Gibblets recognized the family and order, if not the exact genus. "Timberwolves, by Rakuen! Well, obviously not wolves, the little nippers," he chortled as he patted the vicious little thing as it tried its best to eviscerate his knee-cap. "Maybe more in the line of stick-voles, or brush-weasels. But look at it!" He grabbed it by the green-sticks of its scruff, and shook it, hissing, in my face. "This is alicorns-damned impossible! Everything I've read about Tambelon and seen since I've got here says Leafy here is an impossibility! Shouldn't be enough ambient life-magic to keep this little guy spitting without a real thaumic seal. He's bumbling along as if he's undead, or a natural beast!"

"Are you sure this isn't some wild and weird species of natural Tambelon you just haven't laid eyes on until now?"

"Positive! You and your dead nose, you can't smell it, but this whole valley stinks of wild life-magic now. Well that and poison joke. I wouldn't be surprised if we have a parasprite outbreak by second harvest the way things are bubbling along!"

The goblin cuddled his vicious little plant-monster, and cooed at it as it snapped and tried to eat his bulbous, greasy nose. "Who's a lovely freak of nature?
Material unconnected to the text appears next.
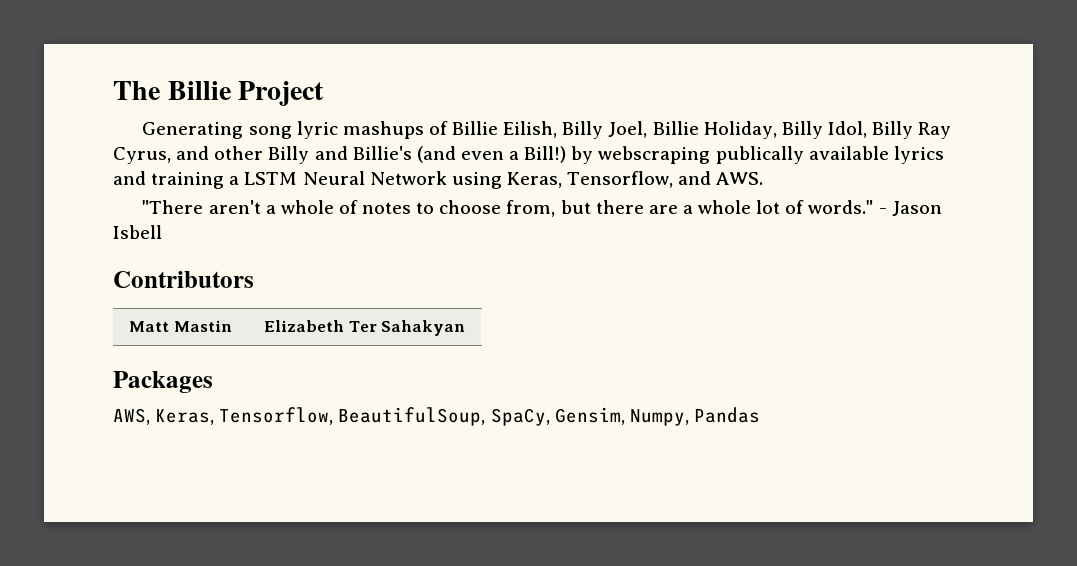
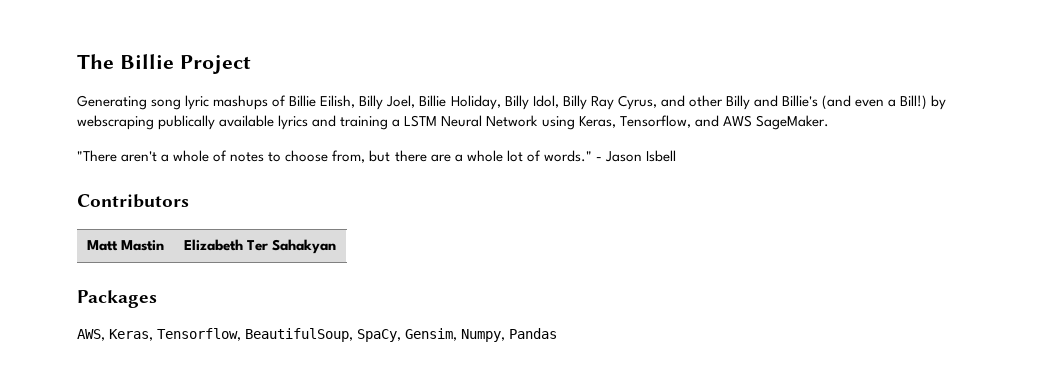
[716,172,764,185] AWS. -> [722,115,829,130] AWS SageMaker.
You are! Yes you are! Sawbones, I haven't had a familiar in a cockatrice's age! Think if I feed Leafy here enough wild rose, he'll grow thorns?"

I stared at the infatuated immortal, and then looked around the witches' lab, which was half-overrun by the little green beasties. Bad Apple and Feufollet ran around trying to corral a small herd of the damn things scurrying about, loose in the chamber. A magically animate twist of conifer-branches was gnawing on the door-frame of the labs' exit as I retreated from the madponies' asylum, and I resolved that the Company couldn't possibly leave Dance Hall fast enough.

We had been in one place too long, and maybe the consequences were catching up with us. Like guests and dead fish, we were beginning to stink up the place.